Each line from the one containing "- RODELSON BUILDERS" through the end of the entries below must be output exactly; no other line belongs.

Collected data:
---

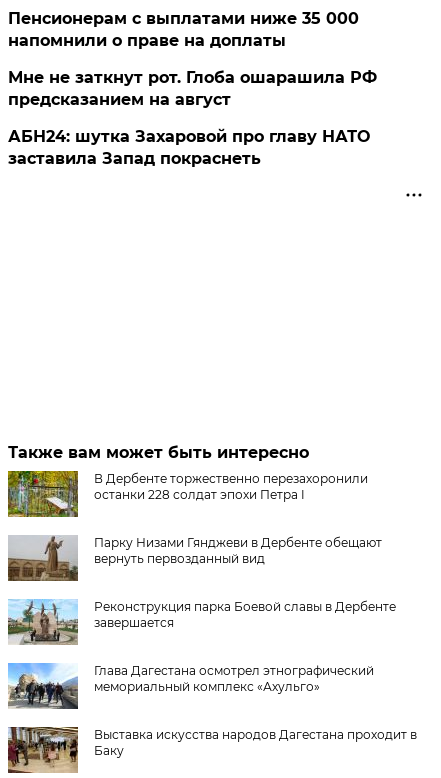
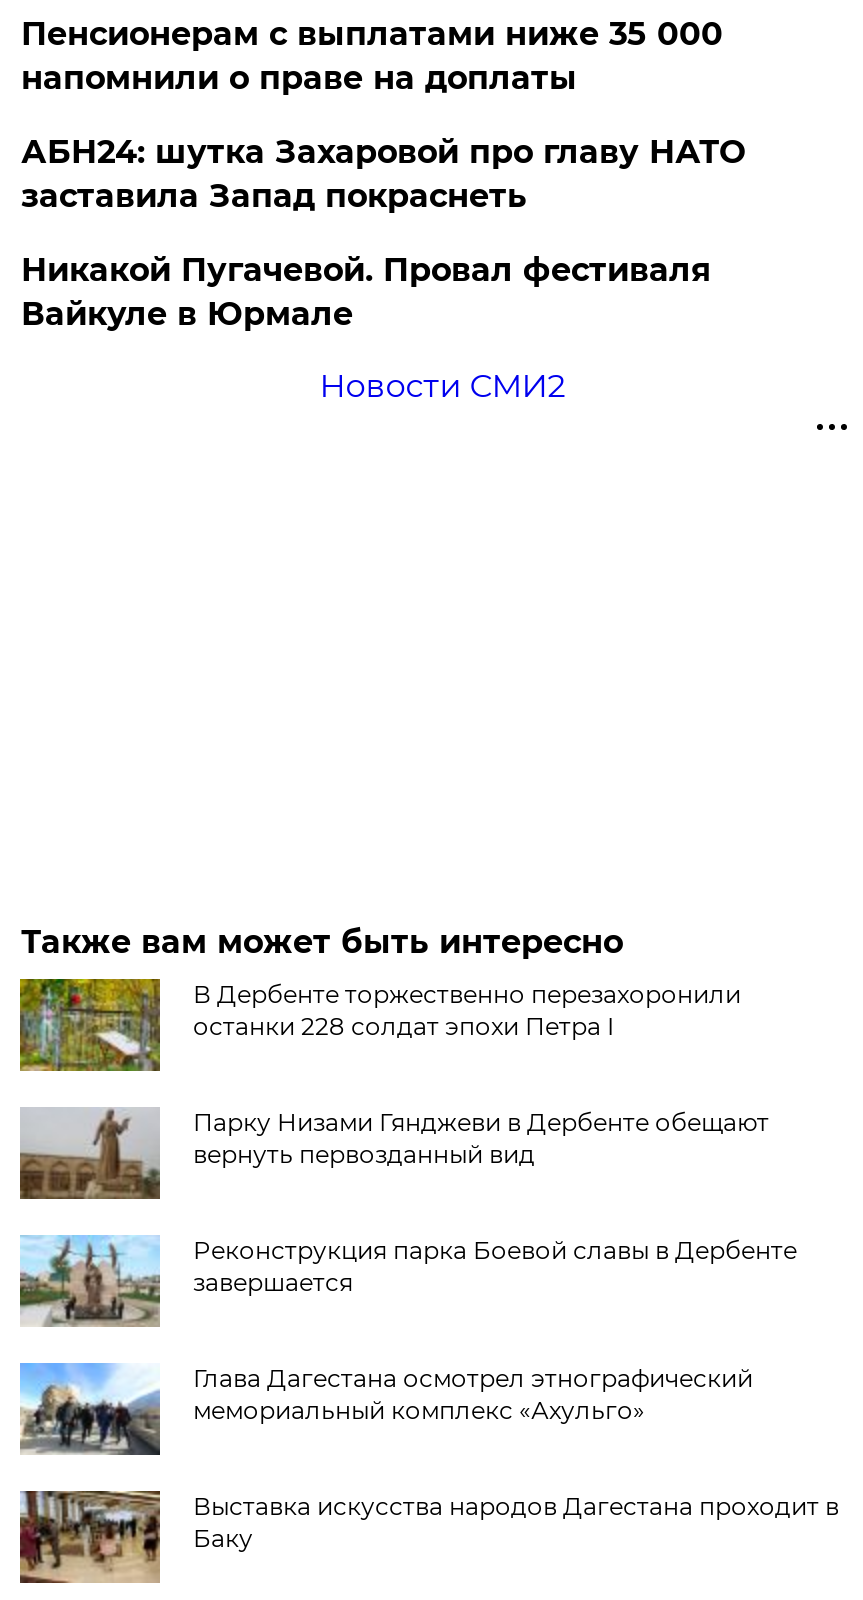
- Мне не заткнут рот. Глоба ошарашила РФ
- предсказанием на август

moved up: АБН24: шутка Захаровой про главу НАТО | заставила Запад покраснеть

+ Никакой Пугачевой. Провал фестиваля
+ Вайкуле в Юрмале
+ Новости СМИ2
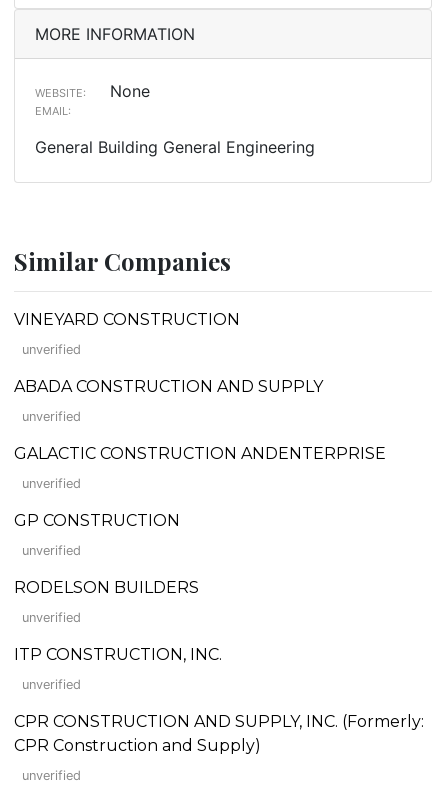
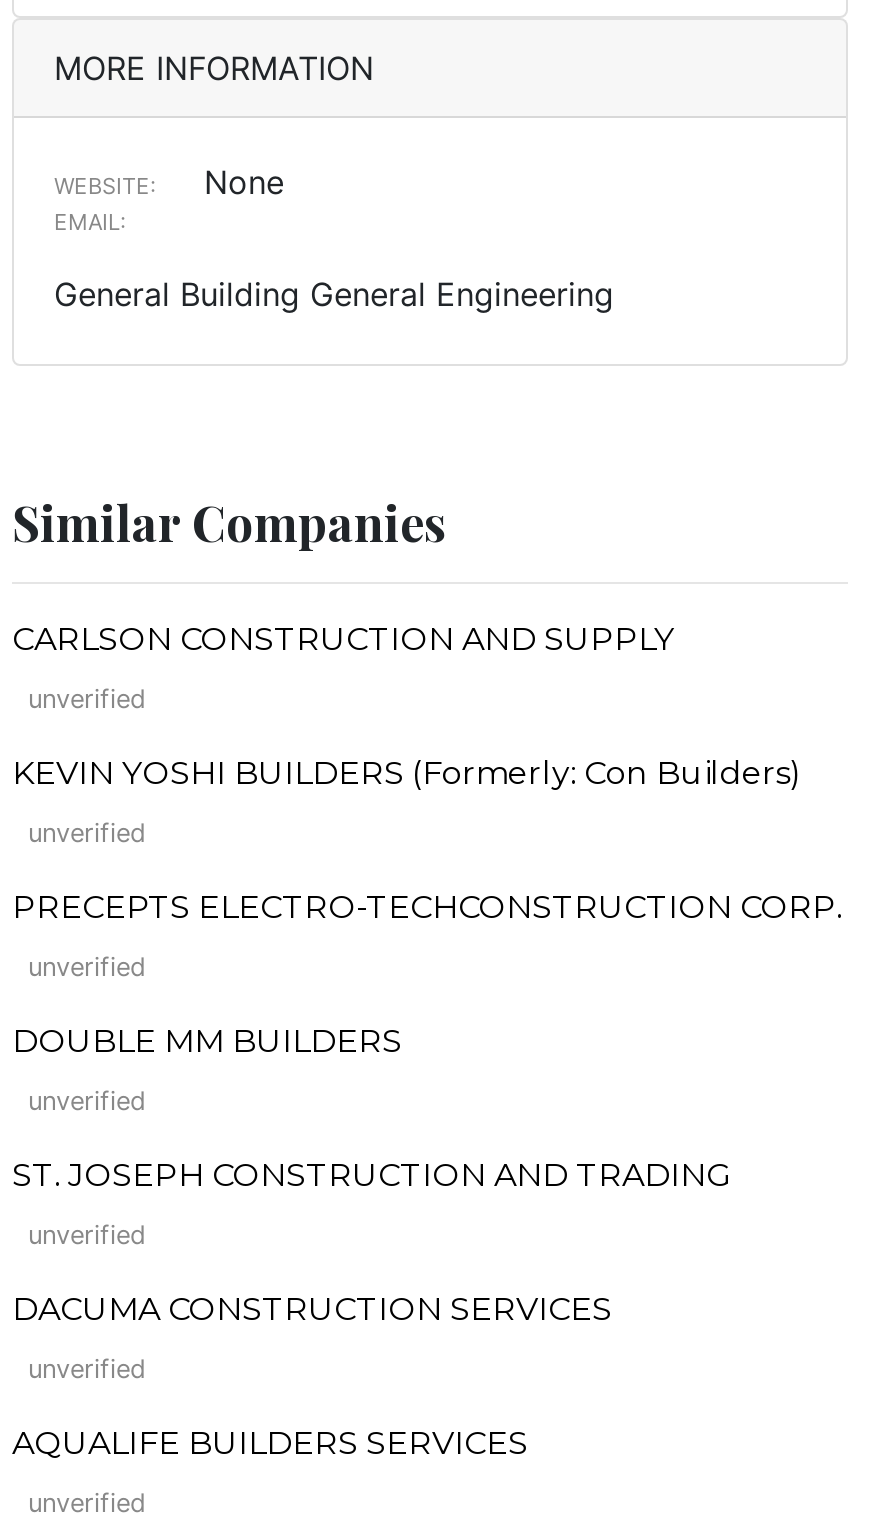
- VINEYARD CONSTRUCTION
+ CARLSON CONSTRUCTION AND SUPPLY

- ABADA CONSTRUCTION AND SUPPLY
+ KEVIN YOSHI BUILDERS (Formerly: Con Builders)

- GALACTIC CONSTRUCTION ANDENTERPRISE
+ PRECEPTS ELECTRO-TECHCONSTRUCTION CORP.

- GP CONSTRUCTION
+ DOUBLE MM BUILDERS

- RODELSON BUILDERS
+ ST. JOSEPH CONSTRUCTION AND TRADING

- ITP CONSTRUCTION, INC.
+ DACUMA CONSTRUCTION SERVICES

- CPR CONSTRUCTION AND SUPPLY, INC. (Formerly:
- CPR Construction and Supply)
+ AQUALIFE BUILDERS SERVICES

---

--- EXERCISE OUTPUT ---
- RODELSON BUILDERS
+ ST. JOSEPH CONSTRUCTION AND TRADING

- ITP CONSTRUCTION, INC.
+ DACUMA CONSTRUCTION SERVICES

- CPR CONSTRUCTION AND SUPPLY, INC. (Formerly:
- CPR Construction and Supply)
+ AQUALIFE BUILDERS SERVICES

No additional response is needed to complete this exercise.